__Your goal__.
Among the entries that follow, the required portion opens with the line containing "position:absolute; top:26px; font-size:14px;" and closes with the line containing "los padres elogiando". Give that portion again exactly, and nothing else.

═════ Extracted data

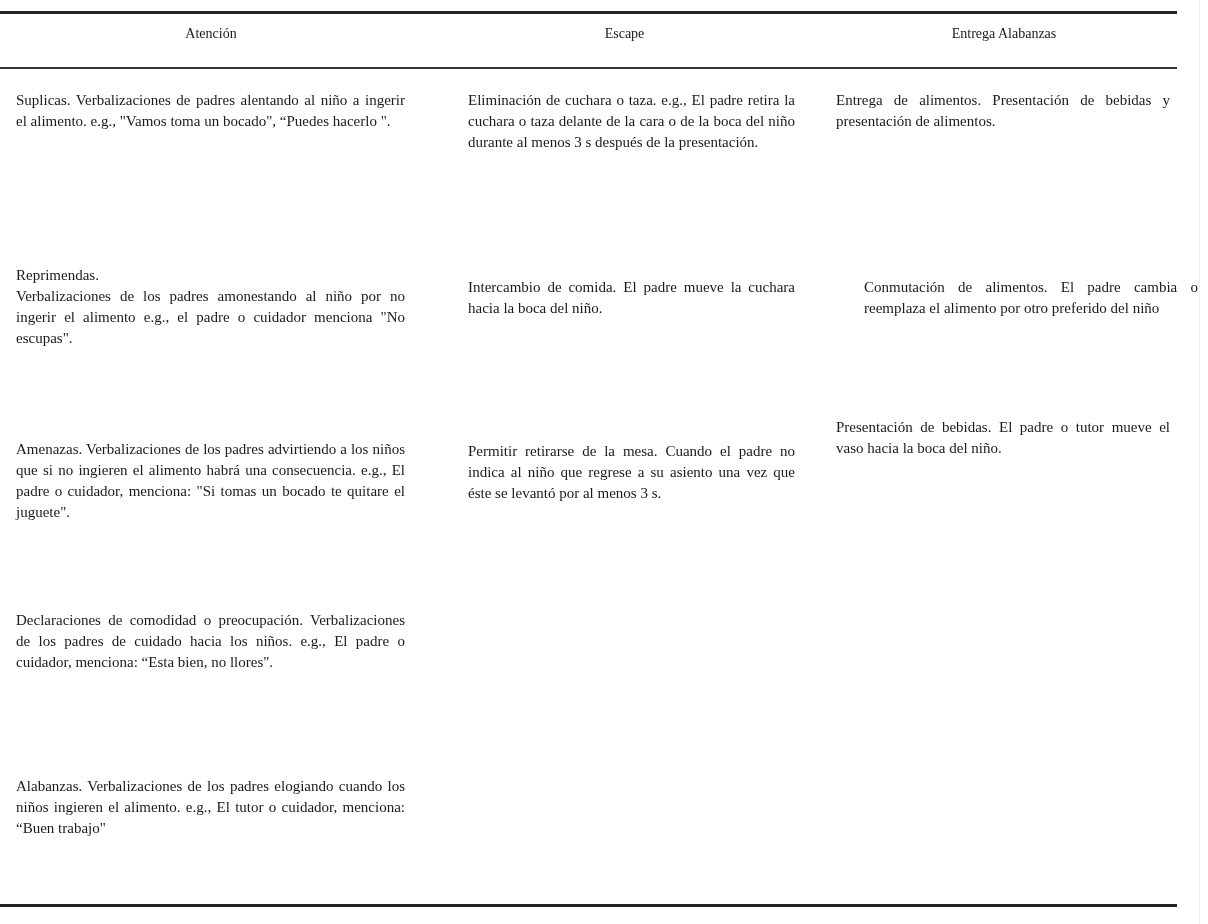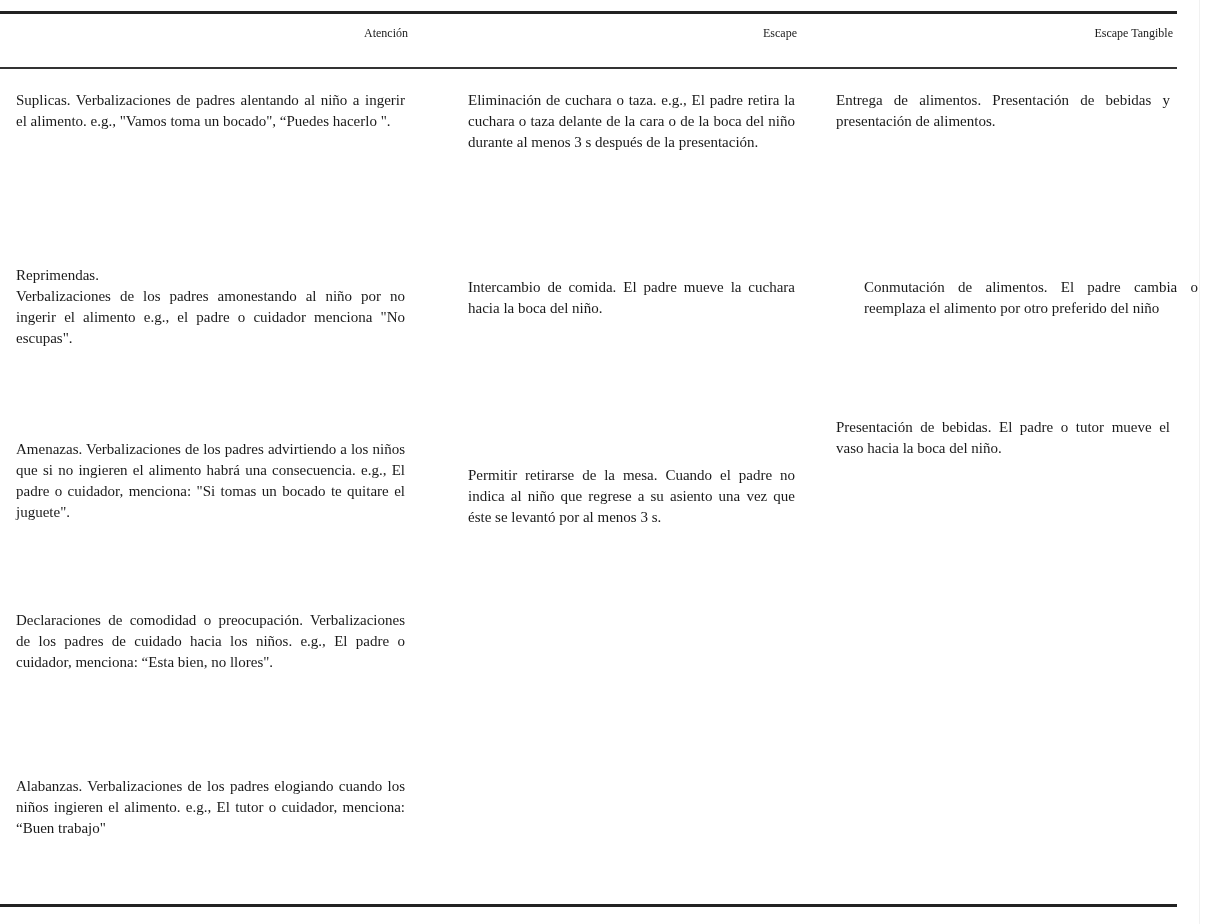--- a/index.html
+++ b/index.html
@@ -3,53 +3,53 @@
 <meta charset="utf-8">
 <style>
   html, body { margin:0; padding:0; background:#ffffff; }
   body { width:1208px; height:924px; position:relative; overflow:hidden;
          font-family:"Liberation Serif","DejaVu Serif",serif; color:#1a1a1a; }
   .rule { position:absolute; left:0; width:1177px; background:#222; }
   .rule.top { top:11px; height:3px; }
   .rule.mid { top:67px; height:2px; background:#333; }
   .rule.bot { top:904px; height:3px; }
   .edge { position:absolute; left:1199px; top:0; width:1px; height:924px; background:#f1f1f1; }
-  .hdr { position:absolute; top:26px; font-size:12px; text-align:right; }
+  .hdr { position:absolute; top:26px; font-size:14px; text-align:center; }
   .hdr.c1 { left:14px; width:394px; }
   .hdr.c2 { left:452px; width:345px; }
   .hdr.c3 { left:835px; width:338px; }
   .cell { position:absolute; font-size:15px; line-height:21px; text-align:justify; }
   .col1 { left:16px; width:389px; }
   .col2 { left:468px; width:327px; }
   .col3 { left:836px; width:334px; }
 </style>
 </head>
 <body>
 
 <div>
   <div class="rule top"></div>
   <div class="hdr c1">Atención</div>
   <div class="hdr c2">Escape</div>
-  <div class="hdr c3">Escape Tangible</div>
+  <div class="hdr c3">Entrega Alabanzas</div>
   <div class="rule mid"></div>
 
   <div class="cell col1" style="top:90px;">Suplicas. Verbalizaciones de padres alentando al niño a ingerir el alimento. e.g., "Vamos toma un bocado", “Puedes hacerlo ".</div>
   <div class="cell col1" style="top:265px;">
     <div>
         <div style="text-align: left;">Reprimendas.</div>
         <div>Verbalizaciones de los padres amonestando al niño por no ingerir el alimento e.g., el padre o cuidador menciona "No escupas".</div>
       </div>
   </div>
   <div class="cell col1" style="top:439px;">Amenazas. Verbalizaciones de los padres advirtiendo a los niños que si no ingieren el alimento habrá una consecuencia. e.g., El padre o cuidador, menciona: "Si tomas un bocado te quitare el juguete".</div>
   <div class="cell col1" style="top:610px;">Declaraciones de comodidad o preocupación. Verbalizaciones de los padres de cuidado hacia los niños. e.g., El padre o cuidador, menciona: “Esta bien, no llores".</div>
   <div class="cell col1" style="top:776px;">Alabanzas. Verbalizaciones de los padres elogiando cuando los niños ingieren el alimento. e.g., El tutor o cuidador, menciona: “Buen trabajo"</div>
 
   <div class="cell col2" style="top:90px;">Eliminación de cuchara o taza. e.g., El padre retira la cuchara o taza delante de la cara o de la boca del niño durante al menos 3 s después de la presentación.</div>
   <div class="cell col2" style="top:277px;">Intercambio de comida. El padre mueve la cuchara hacia la boca del niño.</div>
-  <div class="cell col2" style="top:441px;margin-top:24px;">Permitir retirarse de la mesa. Cuando el padre no indica al niño que regrese a su asiento una vez que éste se levantó por al menos 3 s.</div>
+  <div class="cell col2" style="top:441px;">Permitir retirarse de la mesa. Cuando el padre no indica al niño que regrese a su asiento una vez que éste se levantó por al menos 3 s.</div>
 
   <div class="cell col3" style="top:90px;">Entrega de alimentos. Presentación de bebidas y presentación de alimentos.</div>
   <div class="cell col3" style="top:277px;margin-left:28px;">Conmutación de alimentos. El padre cambia o reemplaza el alimento por otro preferido del niño</div>
   <div class="cell col3" style="top:417px;">Presentación de bebidas. El padre o tutor mueve el vaso hacia la boca del niño.</div>
 
   <div class="rule bot"></div>
 </div>
 <div class="edge"></div>
 
 </body></html>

══════════

__Result of this exercise__.
+  .hdr { position:absolute; top:26px; font-size:14px; text-align:center; }
   .hdr.c1 { left:14px; width:394px; }
   .hdr.c2 { left:452px; width:345px; }
   .hdr.c3 { left:835px; width:338px; }
   .cell { position:absolute; font-size:15px; line-height:21px; text-align:justify; }
   .col1 { left:16px; width:389px; }
   .col2 { left:468px; width:327px; }
   .col3 { left:836px; width:334px; }
 </style>
 </head>
 <body>
 
 <div>
   <div class="rule top"></div>
   <div class="hdr c1">Atención</div>
   <div class="hdr c2">Escape</div>
-  <div class="hdr c3">Escape Tangible</div>
+  <div class="hdr c3">Entrega Alabanzas</div>
   <div class="rule mid"></div>
 
   <div class="cell col1" style="top:90px;">Suplicas. Verbalizaciones de padres alentando al niño a ingerir el alimento. e.g., "Vamos toma un bocado", “Puedes hacerlo ".</div>
   <div class="cell col1" style="top:265px;">
     <div>
         <div style="text-align: left;">Reprimendas.</div>
         <div>Verbalizaciones de los padres amonestando al niño por no ingerir el alimento e.g., el padre o cuidador menciona "No escupas".</div>
       </div>
   </div>
   <div class="cell col1" style="top:439px;">Amenazas. Verbalizaciones de los padres advirtiendo a los niños que si no ingieren el alimento habrá una consecuencia. e.g., El padre o cuidador, menciona: "Si tomas un bocado te quitare el juguete".</div>
   <div class="cell col1" style="top:610px;">Declaraciones de comodidad o preocupación. Verbalizaciones de los padres de cuidado hacia los niños. e.g., El padre o cuidador, menciona: “Esta bien, no llores".</div>
   <div class="cell col1" style="top:776px;">Alabanzas. Verbalizaciones de los padres elogiando cuando los niños ingieren el alimento. e.g., El tutor o cuidador, menciona: “Buen trabajo"</div>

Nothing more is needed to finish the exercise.